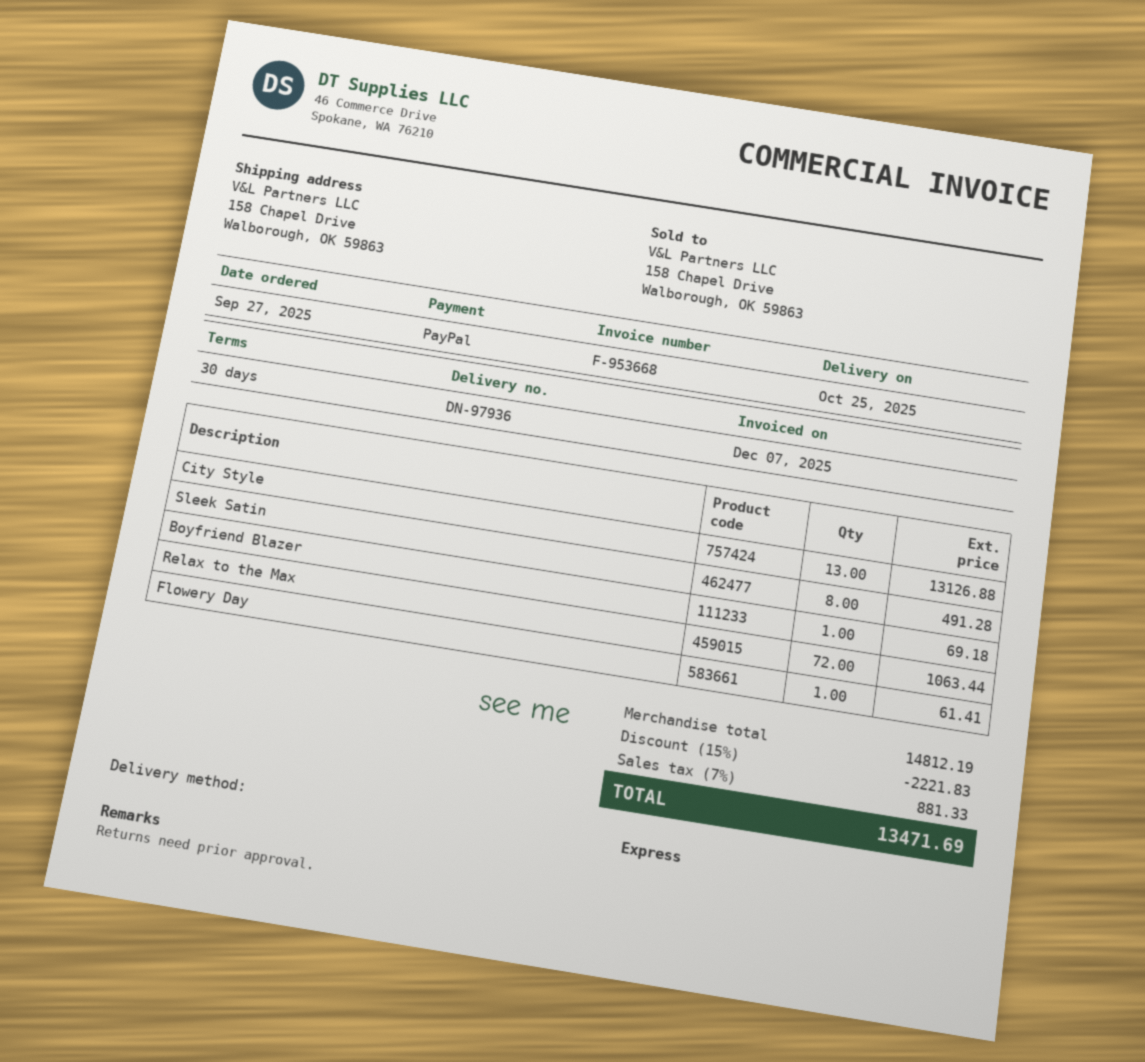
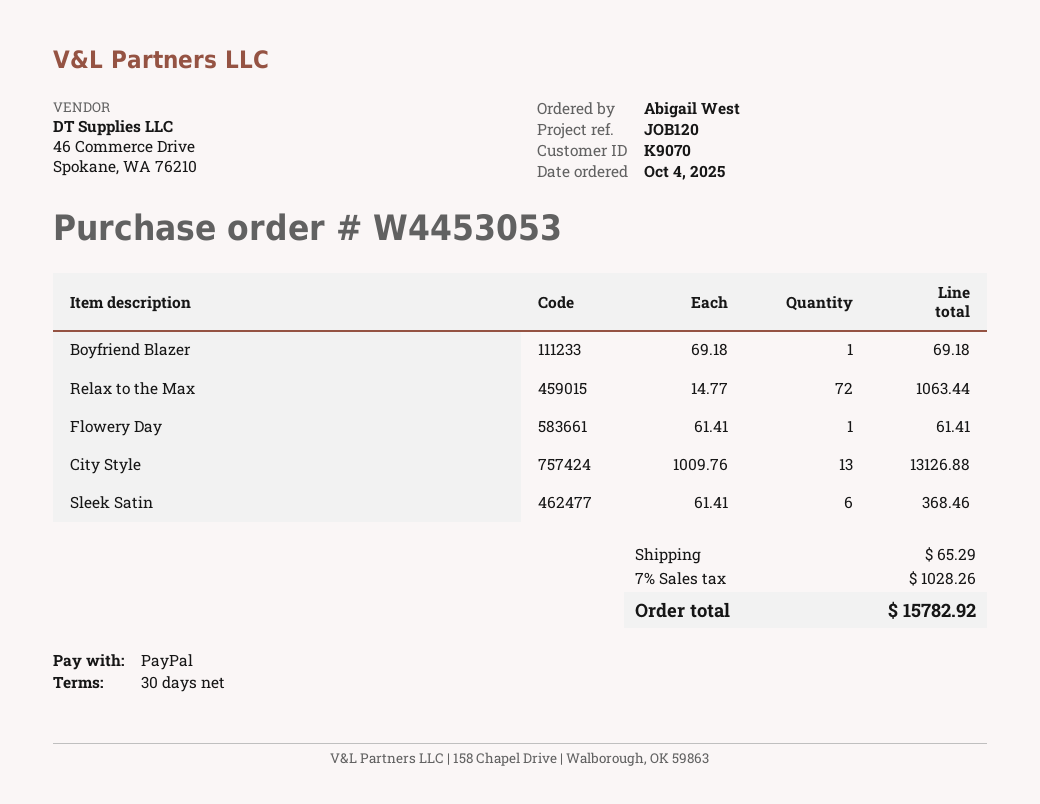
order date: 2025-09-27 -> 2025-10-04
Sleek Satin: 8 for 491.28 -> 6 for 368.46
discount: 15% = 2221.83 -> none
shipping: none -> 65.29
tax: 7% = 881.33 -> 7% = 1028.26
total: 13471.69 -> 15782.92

....................

# Work instruction:
Please copy out the whole listing exactly, minus its pictures.

# Answer section:
order date: 2025-09-27 -> 2025-10-04
Sleek Satin: 8 for 491.28 -> 6 for 368.46
discount: 15% = 2221.83 -> none
shipping: none -> 65.29
tax: 7% = 881.33 -> 7% = 1028.26
total: 13471.69 -> 15782.92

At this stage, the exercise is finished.